Materially we are a rich country in terms of human and natural resources. Let us capitalise on our resources. We need our own solutions to our current economic problems. Liquidity alone will not help. This is the time for tightening of belts to reduce governmental spending and borrowings, controlling inflation, rationalising GDP targets, restoring macro-economic balance, banning non-essential imports and luxuries, and reviving industry to reduce the trade gap. We need to focus on domestic savings and foreign trade.
We will have to restore our own credibility as an independent state, and concentrate on increasing agricultural and industrial output. We will have to ensure law and order in the country to stop capital flight. But there will be no seriousness of purpose in any of these activities unless our rulers themselves set an example of austerity.

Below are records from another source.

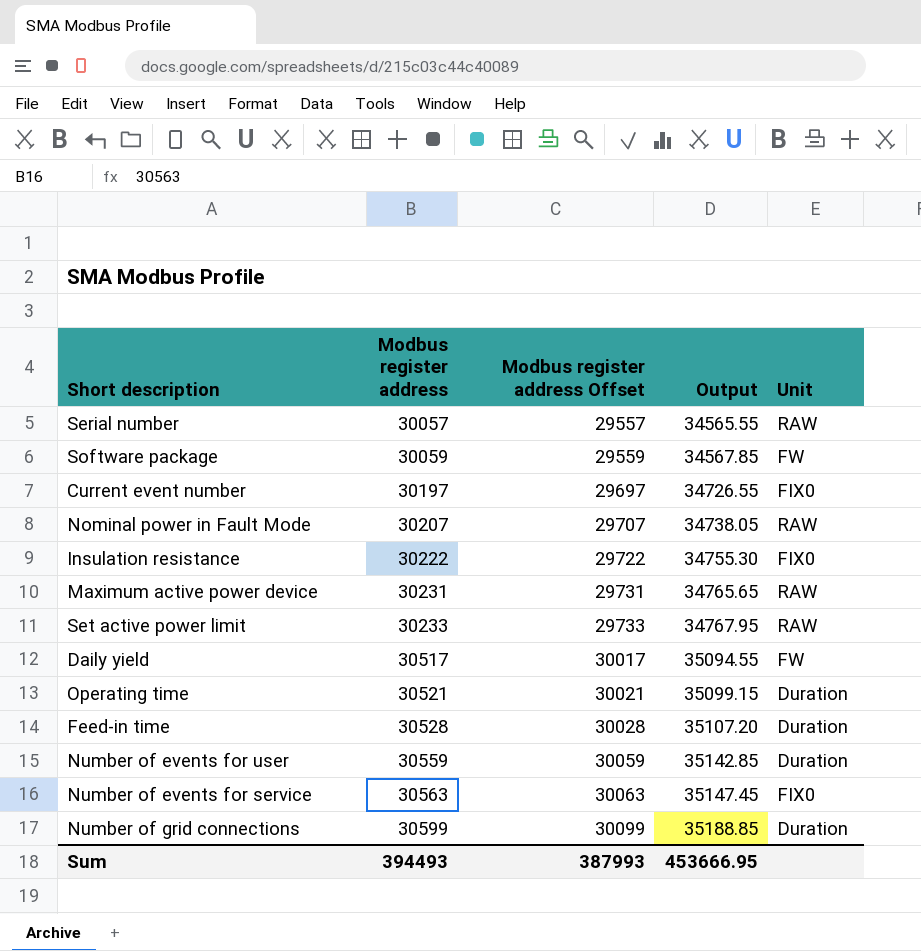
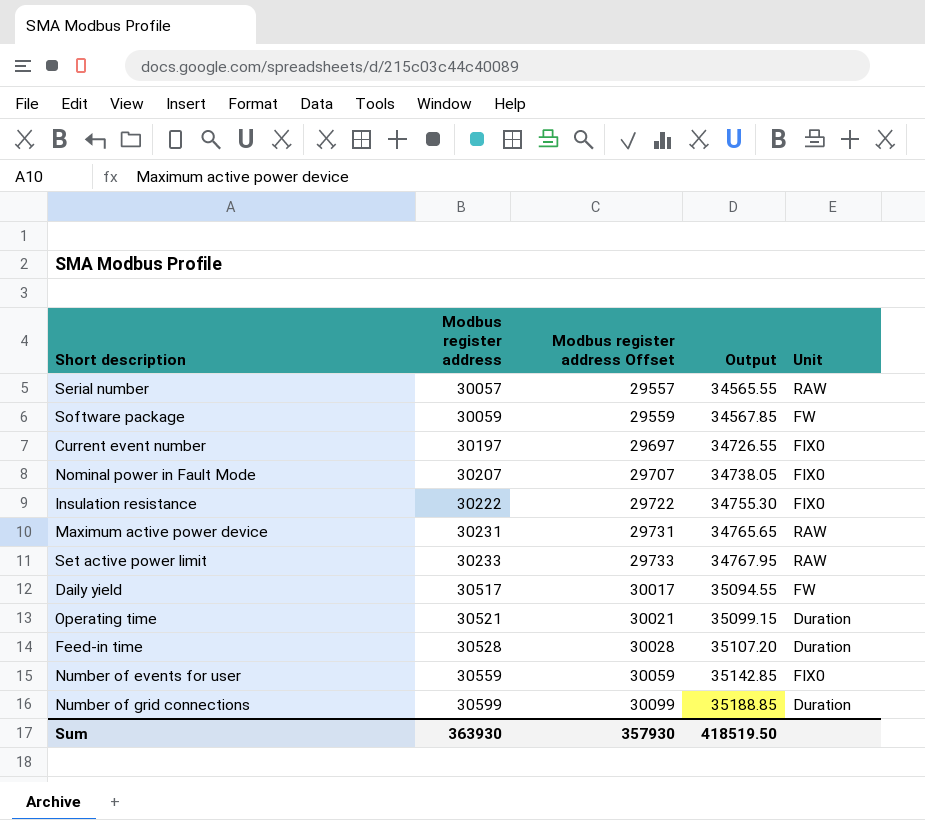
row Number of events for service: 30563 | 30063 | 35147.45 | FIX0 -> none
Nominal power in Fault Mode | Unit: RAW -> FIX0
Number of events for user | Unit: Duration -> FIX0
Sum | Modbus register address: 394493 -> 363930
Sum | Modbus register address Offset: 387993 -> 357930
Sum | Output: 453666.95 -> 418519.50

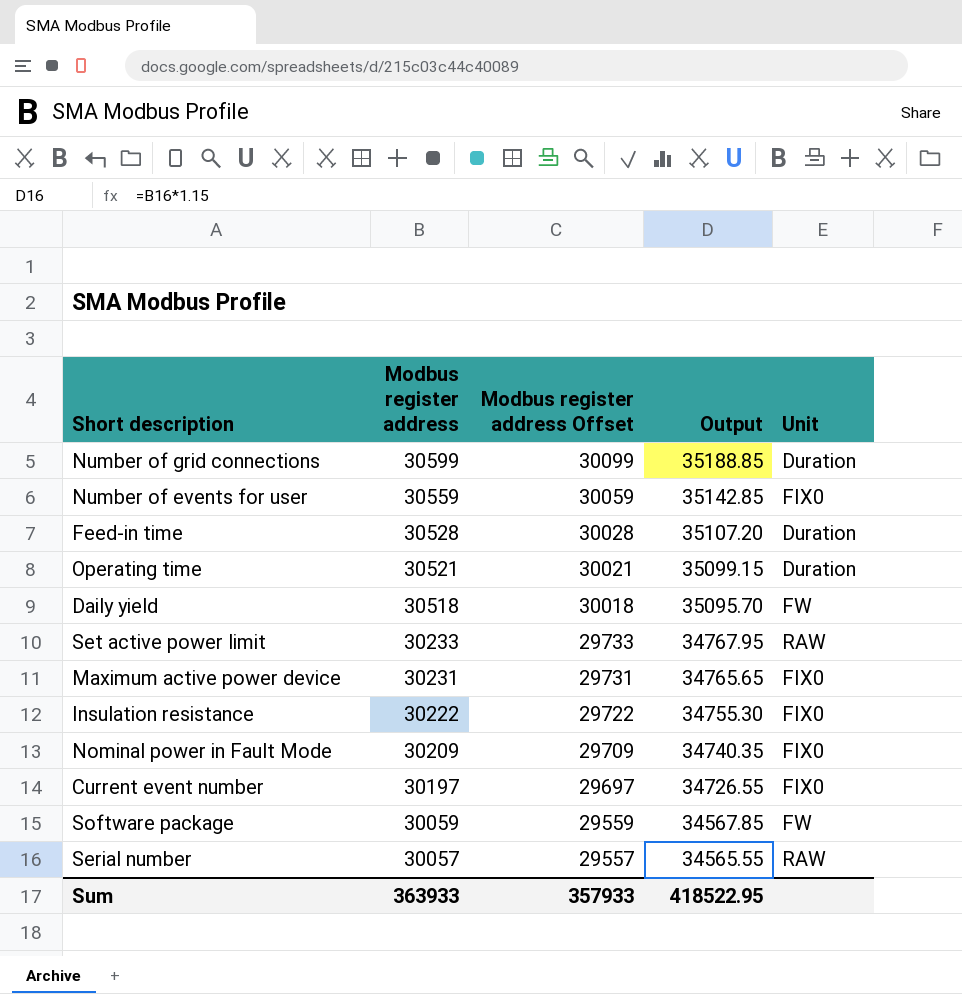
row order: Modbus register address ascending -> Modbus register address descending
Daily yield | Modbus register address: 30517 -> 30518
Daily yield | Modbus register address Offset: 30017 -> 30018
Daily yield | Output: 35094.55 -> 35095.70
Maximum active power device | Unit: RAW -> FIX0
Nominal power in Fault Mode | Modbus register address: 30207 -> 30209
Nominal power in Fault Mode | Modbus register address Offset: 29707 -> 29709
Nominal power in Fault Mode | Output: 34738.05 -> 34740.35
Sum | Modbus register address: 363930 -> 363933
Sum | Modbus register address Offset: 357930 -> 357933
Sum | Output: 418519.50 -> 418522.95

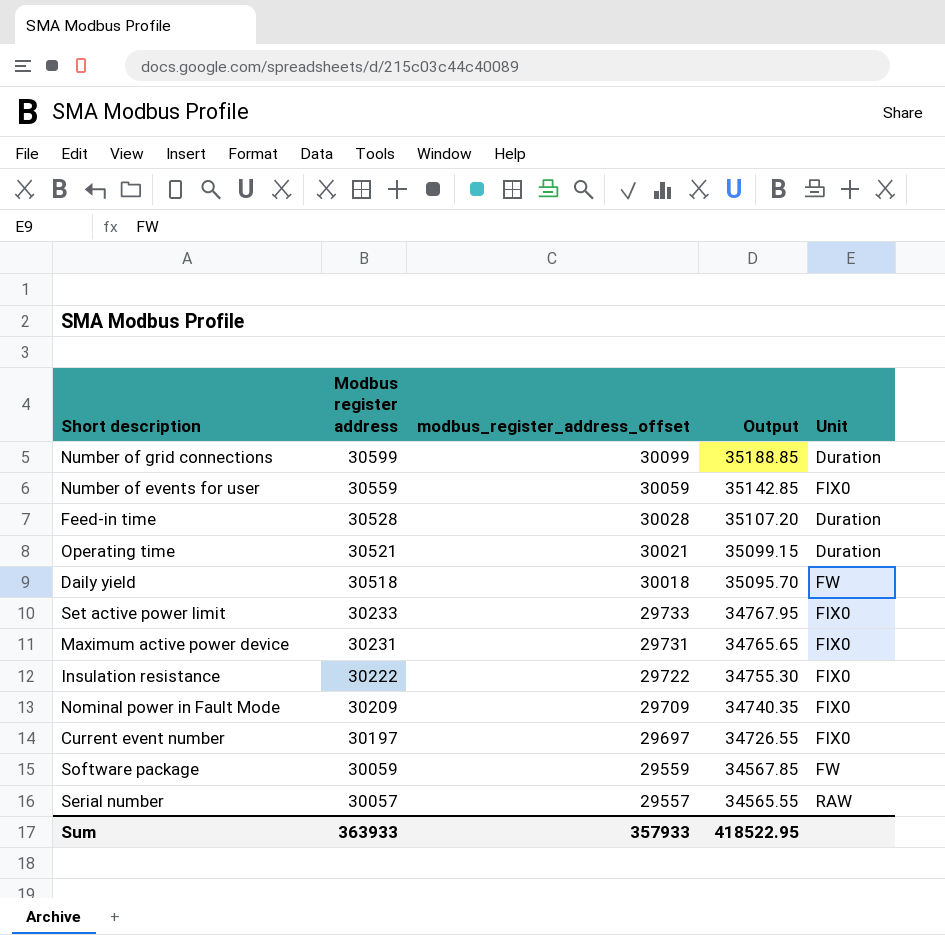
column name: Modbus register address Offset -> modbus_register_address_offset
Set active power limit | Unit: RAW -> FIX0

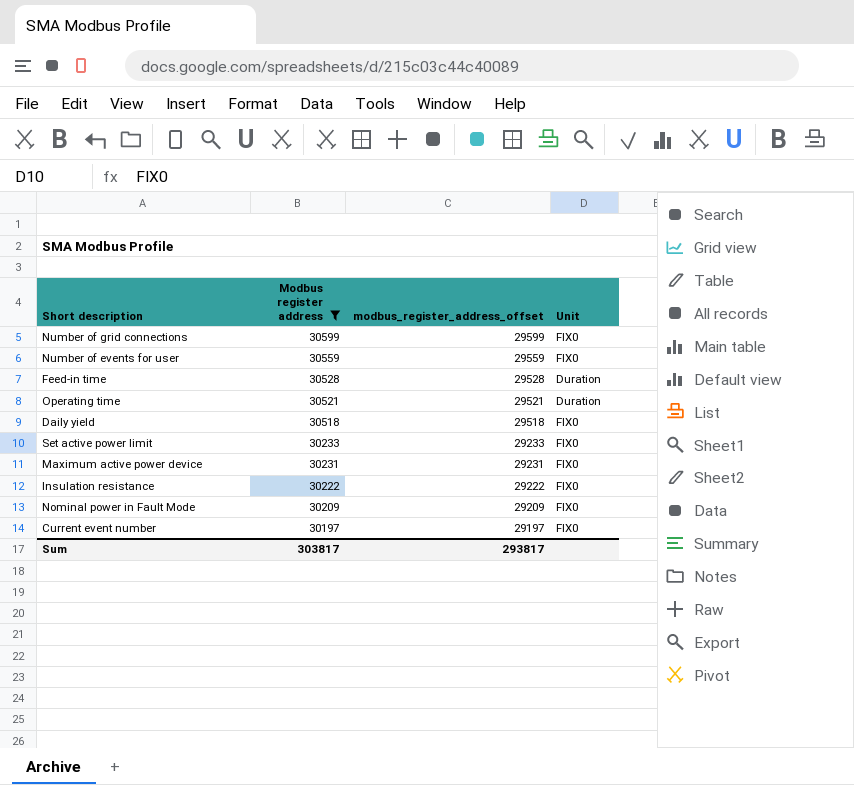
filter: none -> Modbus register address >= 30197
column Output | formula: [Modbus register address] * 1.15 -> none
column modbus_register_address_offset | formula: [Modbus register address] - 500 -> [Modbus register address] - 1000
Number of grid connections | Unit: Duration -> FIX0
Daily yield | Unit: FW -> FIX0
Sum | Modbus register address: 363933 -> 303817
Sum | modbus_register_address_offset: 357933 -> 293817

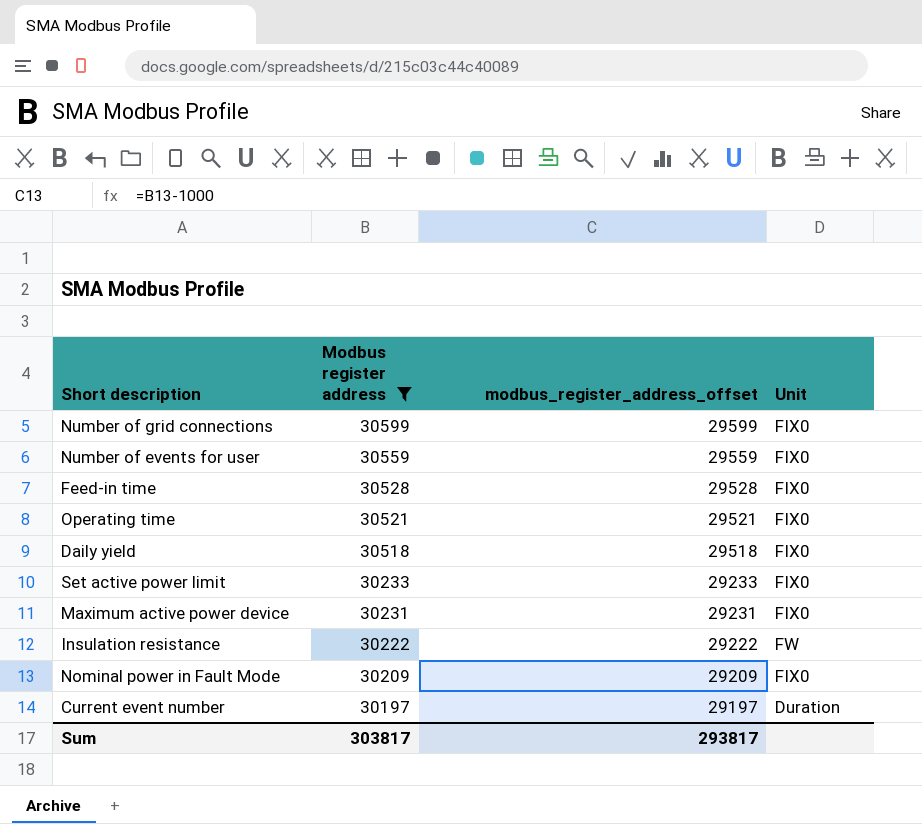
Feed-in time | Unit: Duration -> FIX0
Operating time | Unit: Duration -> FIX0
Insulation resistance | Unit: FIX0 -> FW
Current event number | Unit: FIX0 -> Duration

They must give up their lavish and luxurious lifestyle, and cut down on foreign visits.
For God's sake, give up Marco Polo culture. No more World Eco-nomic Forums, no more state-funded Umra junkets. And no more blind faith in “Friends of Pakistan.” Let us be our own friends and seek home-grown solutions to our problems. Let us make our country Pakistan again before it is too late. Look at India's prime minister. Make him your model. Give up your SUVs and seven series Beamers lest people decide to snatch them from you.
Time is running out. The people are fast reaching a stage where they would want not only a change of faces to run their government but also a new system based on justice, rule of law, constitutional supremacy, and good governance. This could also mean a revolution. But we must avert a revolution that can be hijacked by the people who are already threatening the state and its writ in parts of the country. In the ultimate analysis, a nation's strength lies in its people and institutions.
We need to strengthen our people and our institutions before it is too late. No country is respected or has ever succeeded externally if it is weak and crippled domestically. Even a superpower, the former Soviet Union could not survive as a superpower only because it was domestically weak in political, economic and social terms.